======== DATASET
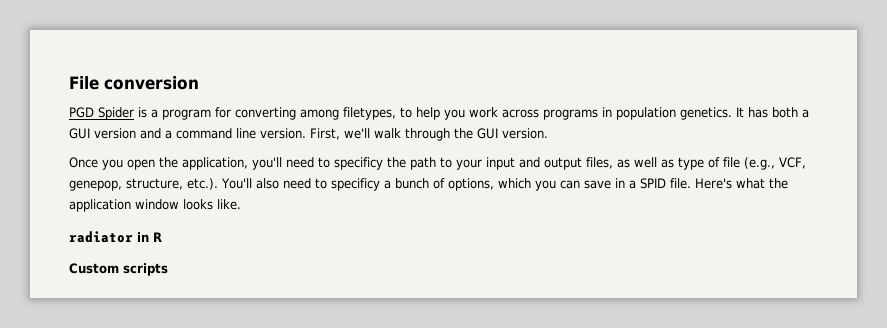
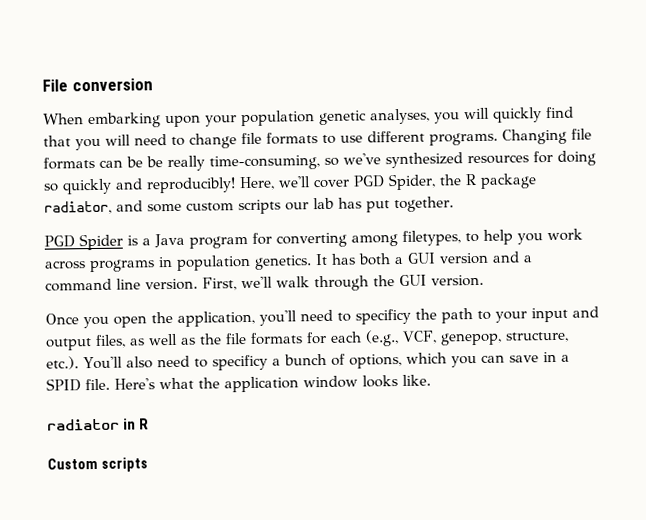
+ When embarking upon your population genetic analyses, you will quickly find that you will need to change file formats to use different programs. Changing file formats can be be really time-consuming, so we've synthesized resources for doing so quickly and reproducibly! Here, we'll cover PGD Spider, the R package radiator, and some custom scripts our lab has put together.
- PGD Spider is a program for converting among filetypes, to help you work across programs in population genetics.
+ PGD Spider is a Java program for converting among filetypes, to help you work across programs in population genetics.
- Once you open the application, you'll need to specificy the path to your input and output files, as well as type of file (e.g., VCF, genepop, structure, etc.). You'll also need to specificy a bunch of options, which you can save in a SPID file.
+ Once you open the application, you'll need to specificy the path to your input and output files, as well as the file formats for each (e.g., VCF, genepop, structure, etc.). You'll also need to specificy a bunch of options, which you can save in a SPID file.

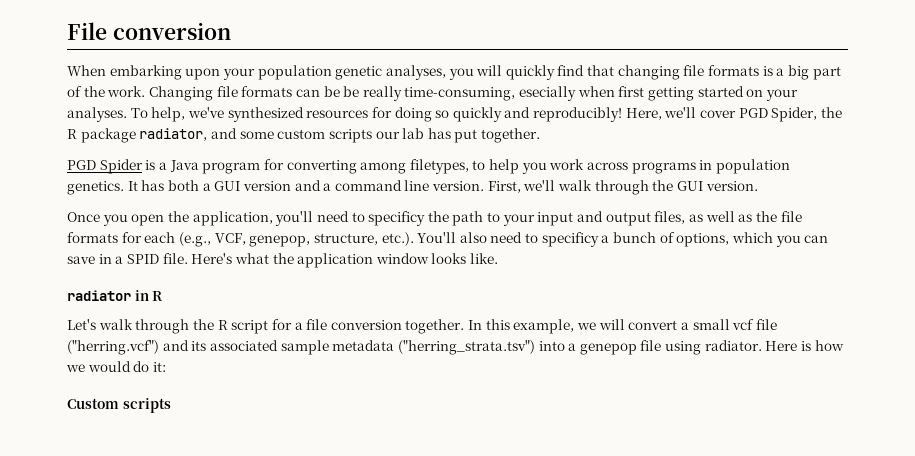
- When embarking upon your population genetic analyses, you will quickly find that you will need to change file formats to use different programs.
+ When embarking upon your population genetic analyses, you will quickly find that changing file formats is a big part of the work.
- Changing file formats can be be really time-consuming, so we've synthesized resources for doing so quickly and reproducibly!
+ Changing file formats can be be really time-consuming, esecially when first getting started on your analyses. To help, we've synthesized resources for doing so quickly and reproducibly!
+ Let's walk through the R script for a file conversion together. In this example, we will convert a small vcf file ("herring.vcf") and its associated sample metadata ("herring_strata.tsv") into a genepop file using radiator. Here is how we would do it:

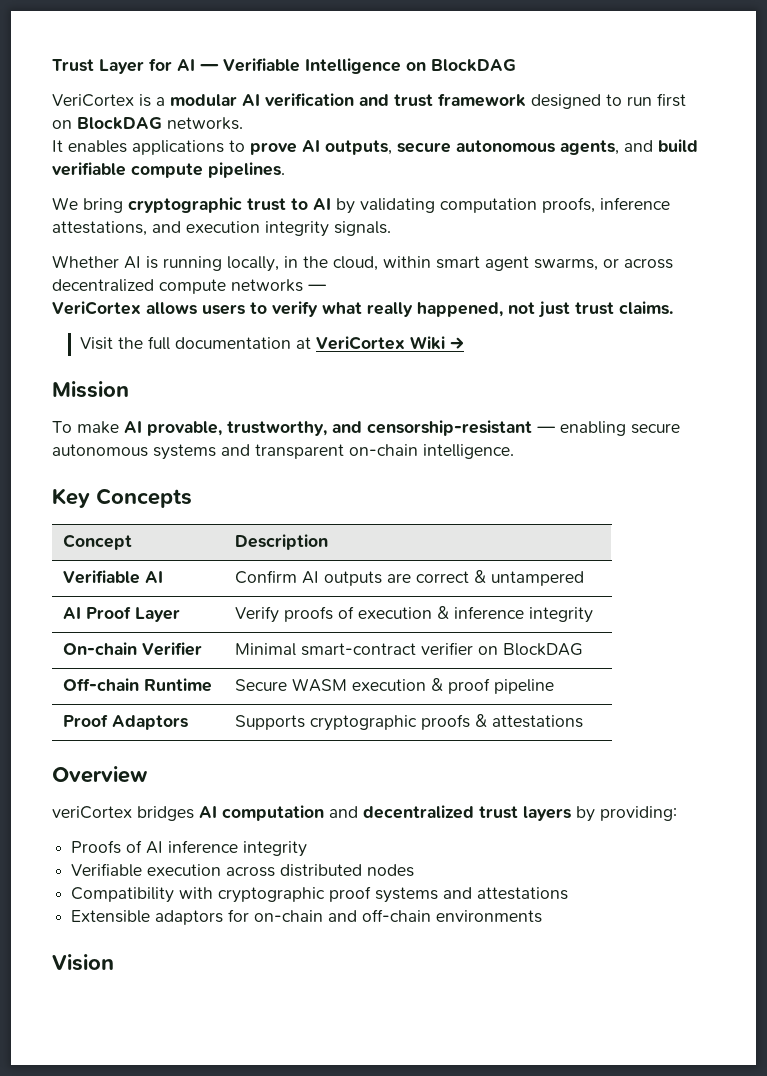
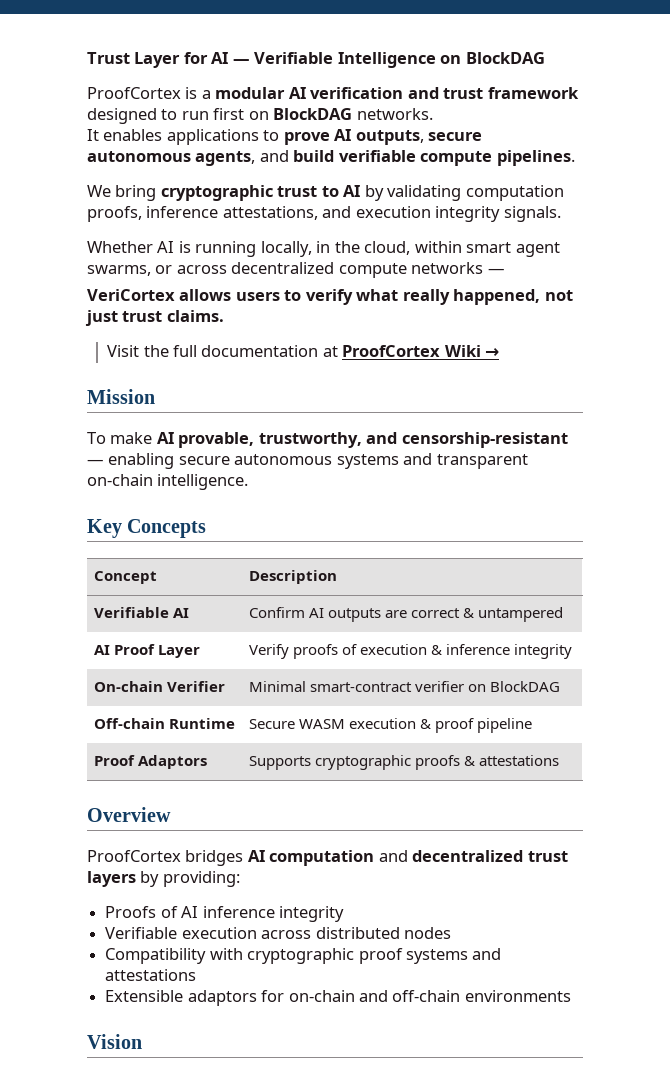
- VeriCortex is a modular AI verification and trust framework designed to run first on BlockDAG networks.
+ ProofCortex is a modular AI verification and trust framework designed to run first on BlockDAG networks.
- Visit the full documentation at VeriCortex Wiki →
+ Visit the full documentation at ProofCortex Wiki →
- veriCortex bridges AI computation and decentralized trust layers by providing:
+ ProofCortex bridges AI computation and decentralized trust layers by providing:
================
**WHAT IS REQUIRED**
Report the lines above that contain "computation".

**ANSWER BOX**
- veriCortex bridges AI computation and decentralized trust layers by providing:
+ ProofCortex bridges AI computation and decentralized trust layers by providing:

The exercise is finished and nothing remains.